Repeat every line of the data exactly, but not the pictures.

Excerpts from a dataset -
----------
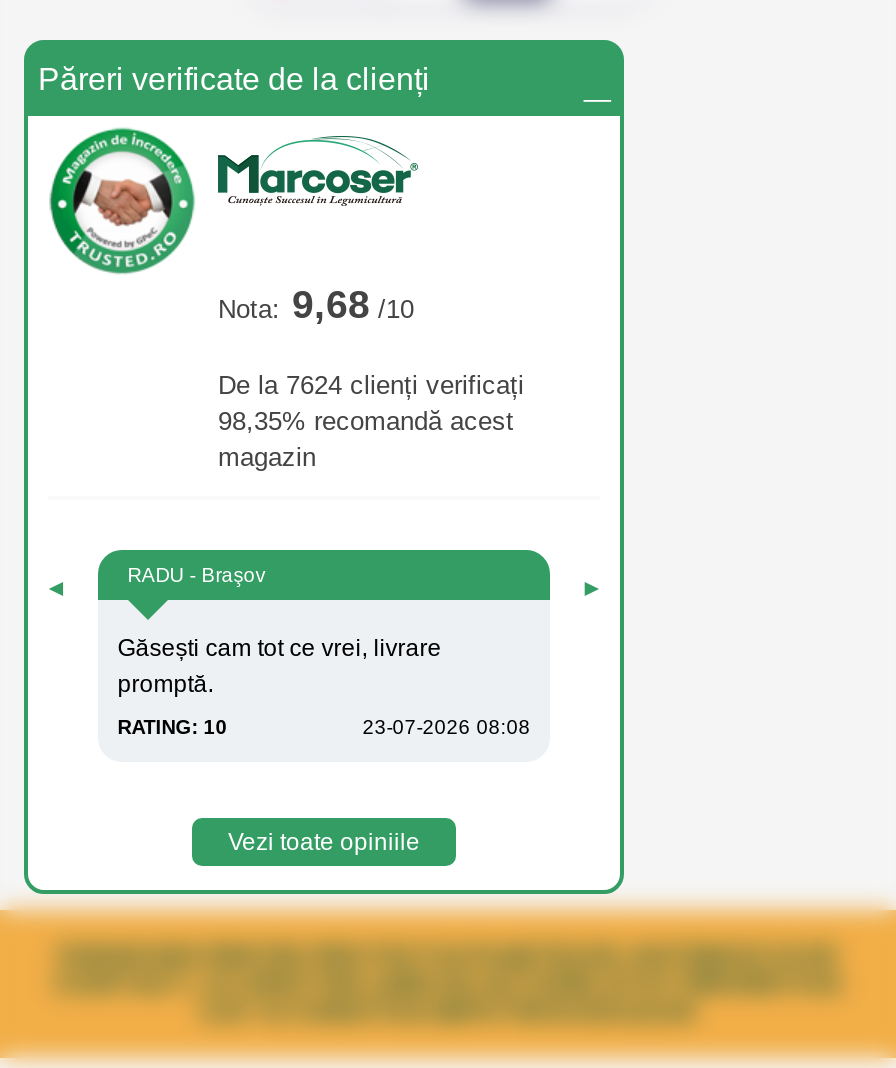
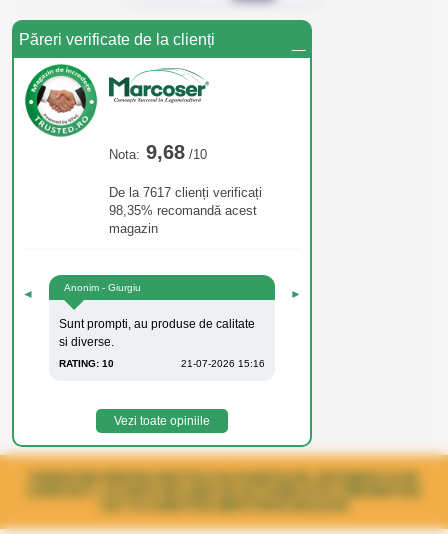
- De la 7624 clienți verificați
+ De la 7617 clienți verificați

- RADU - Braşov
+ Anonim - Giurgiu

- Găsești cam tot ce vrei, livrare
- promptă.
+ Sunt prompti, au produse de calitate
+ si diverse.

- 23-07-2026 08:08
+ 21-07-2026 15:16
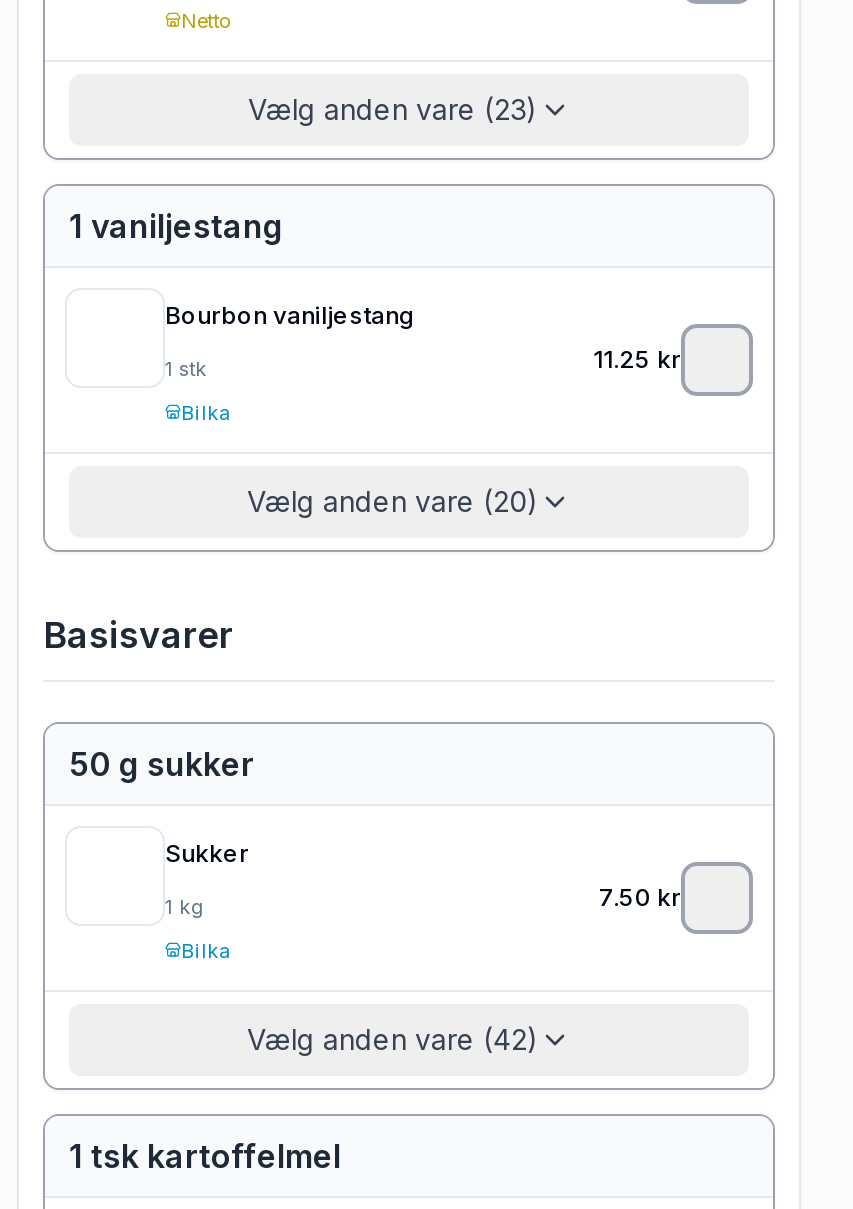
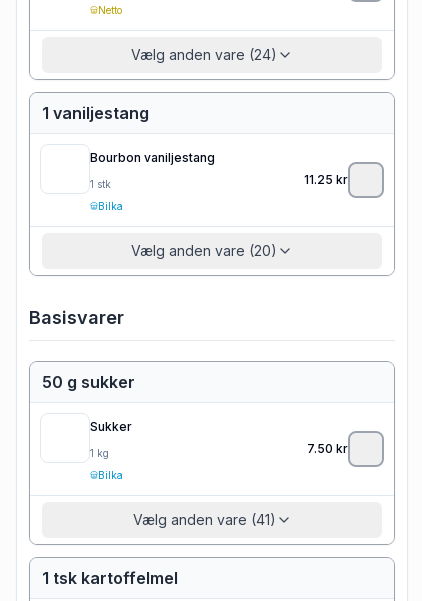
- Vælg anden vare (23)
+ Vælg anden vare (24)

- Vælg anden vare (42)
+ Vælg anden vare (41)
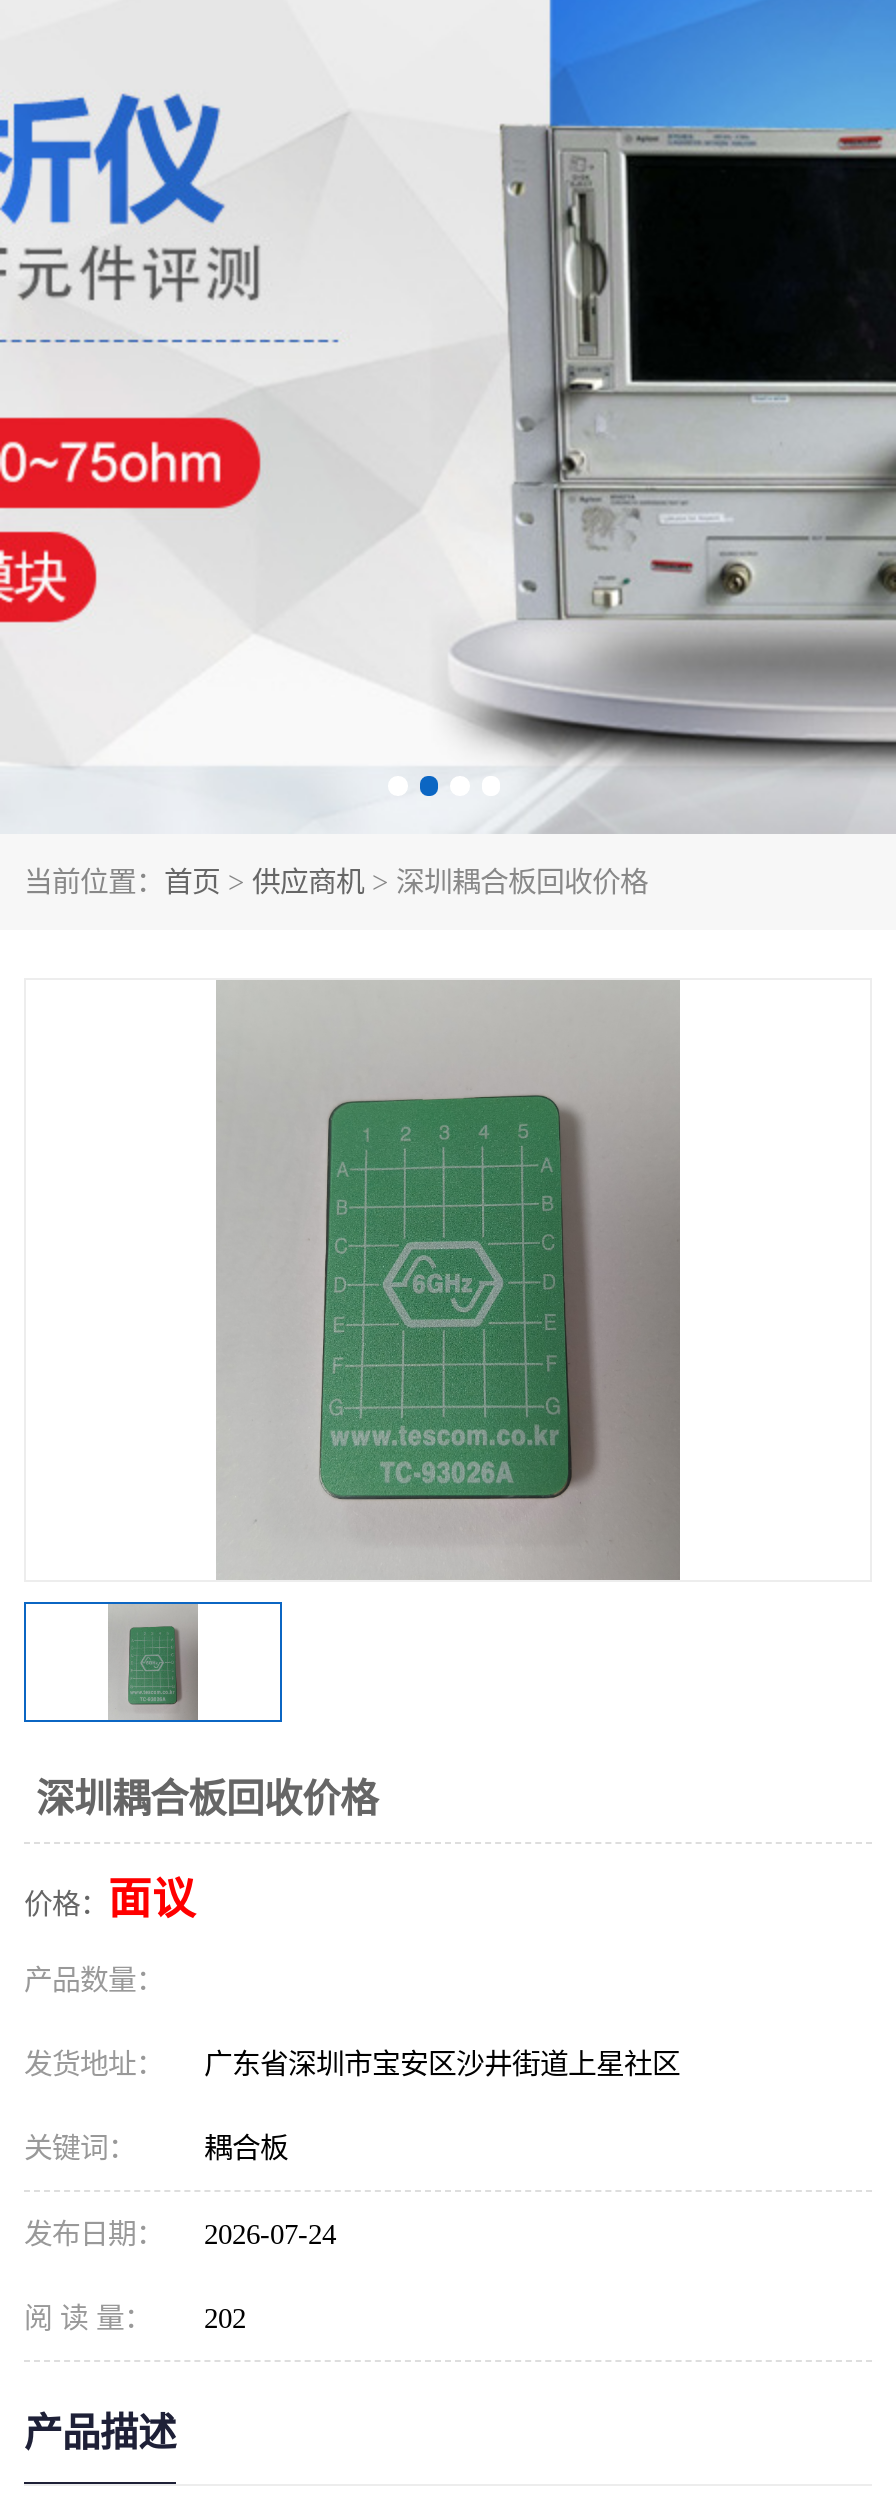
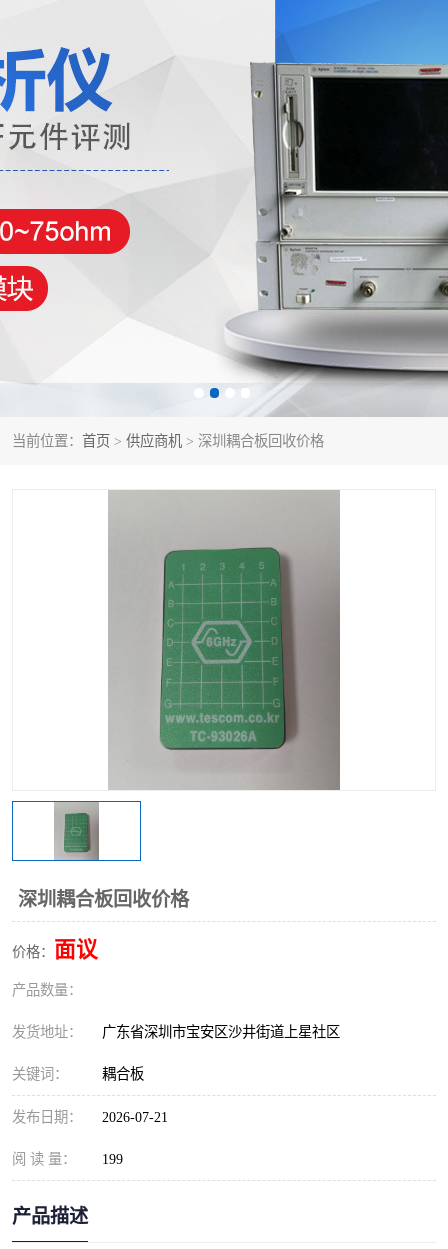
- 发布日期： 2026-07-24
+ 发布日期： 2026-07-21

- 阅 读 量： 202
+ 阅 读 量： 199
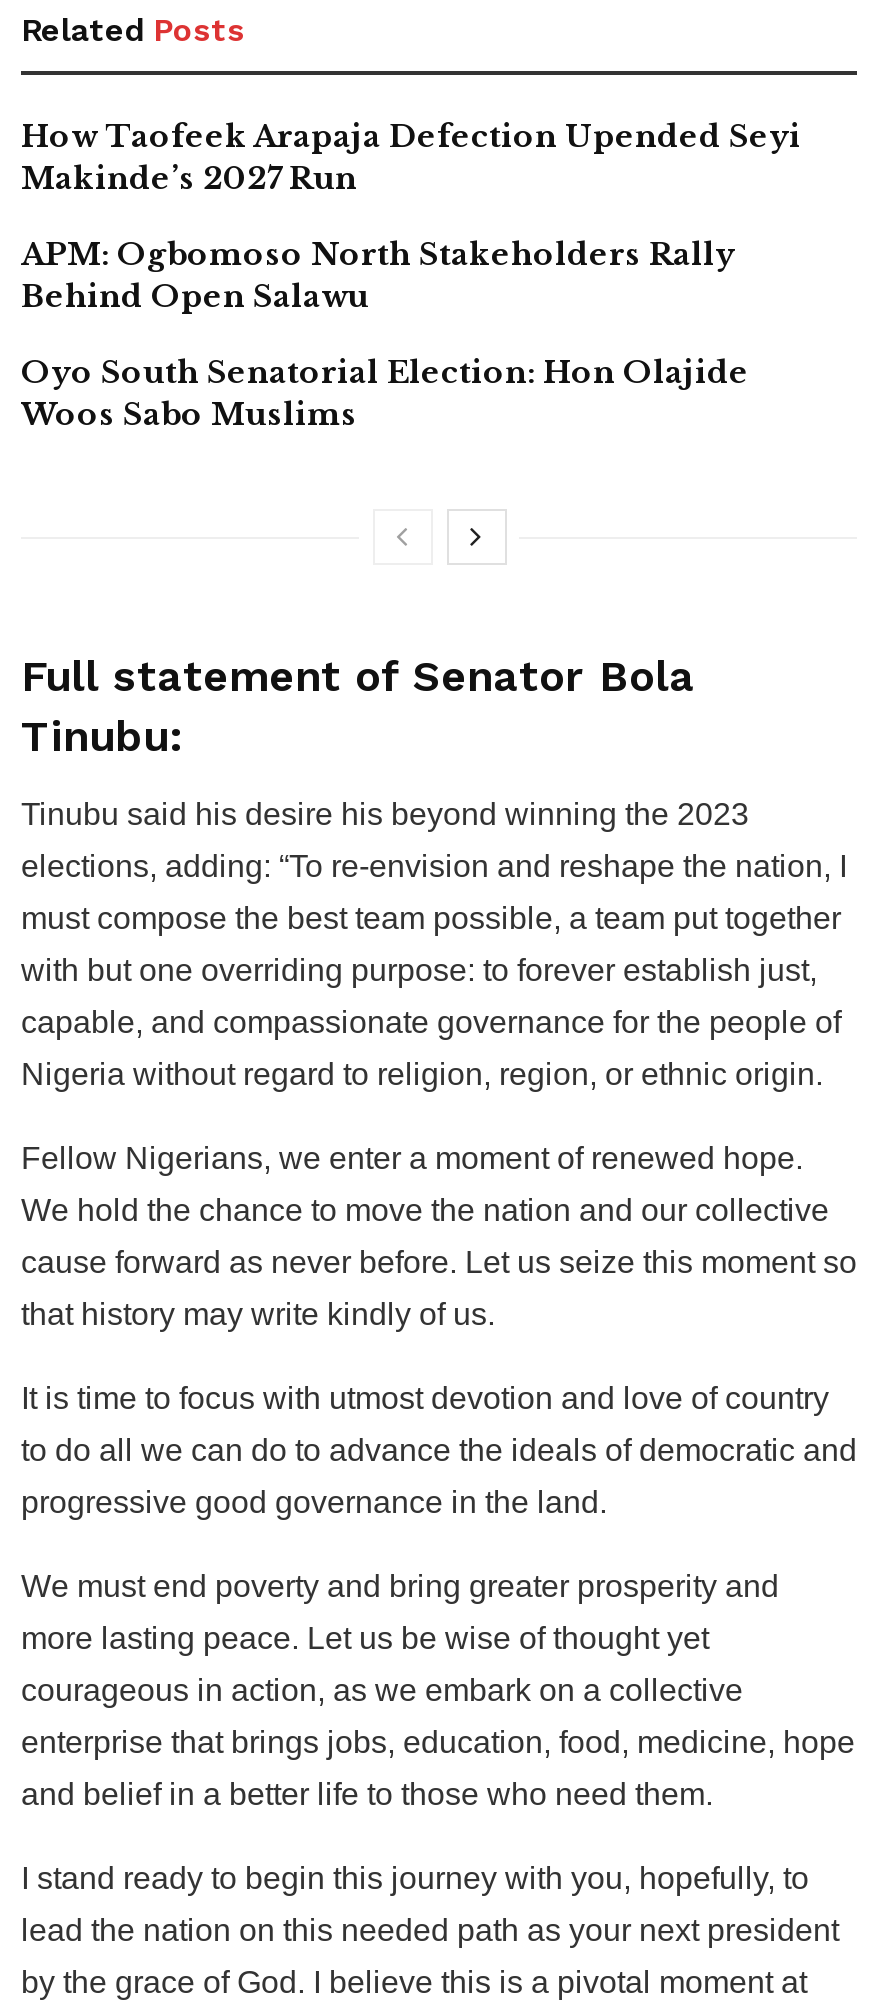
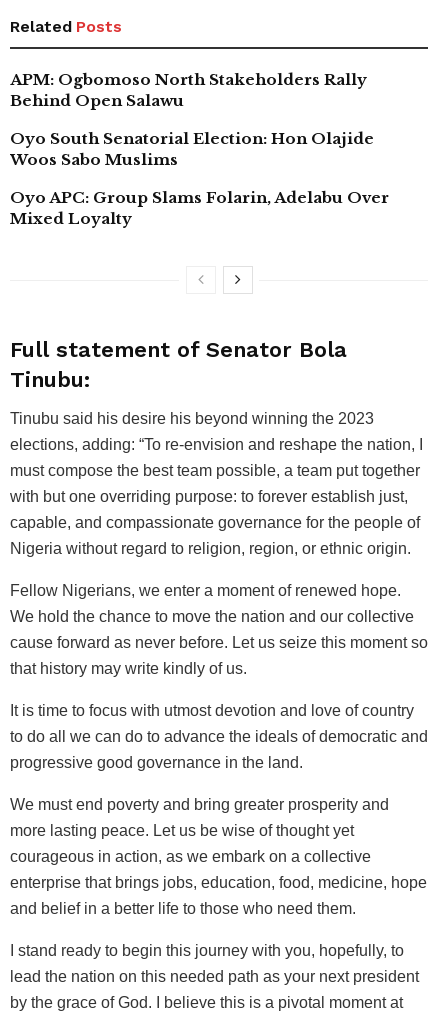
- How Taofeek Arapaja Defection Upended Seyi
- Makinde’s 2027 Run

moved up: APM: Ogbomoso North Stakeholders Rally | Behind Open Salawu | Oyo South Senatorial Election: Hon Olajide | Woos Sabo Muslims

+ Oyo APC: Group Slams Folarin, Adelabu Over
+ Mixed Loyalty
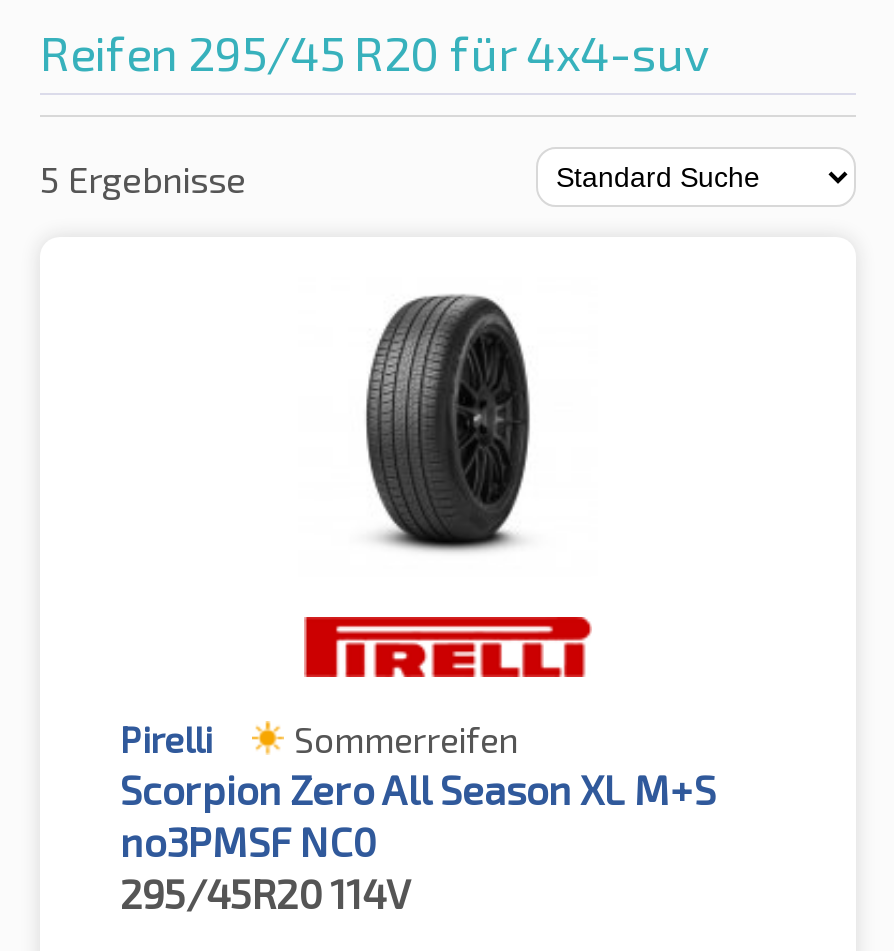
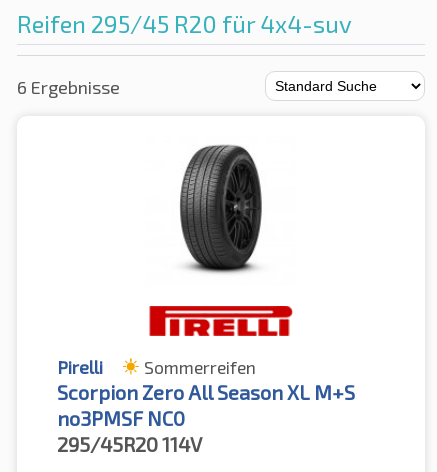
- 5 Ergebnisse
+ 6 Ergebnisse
----------
Output below -
- De la 7624 clienți verificați
+ De la 7617 clienți verificați

- RADU - Braşov
+ Anonim - Giurgiu

- Găsești cam tot ce vrei, livrare
- promptă.
+ Sunt prompti, au produse de calitate
+ si diverse.

- 23-07-2026 08:08
+ 21-07-2026 15:16
- Vælg anden vare (23)
+ Vælg anden vare (24)

- Vælg anden vare (42)
+ Vælg anden vare (41)
- 发布日期： 2026-07-24
+ 发布日期： 2026-07-21

- 阅 读 量： 202
+ 阅 读 量： 199
- How Taofeek Arapaja Defection Upended Seyi
- Makinde’s 2027 Run

moved up: APM: Ogbomoso North Stakeholders Rally | Behind Open Salawu | Oyo South Senatorial Election: Hon Olajide | Woos Sabo Muslims

+ Oyo APC: Group Slams Folarin, Adelabu Over
+ Mixed Loyalty
- 5 Ergebnisse
+ 6 Ergebnisse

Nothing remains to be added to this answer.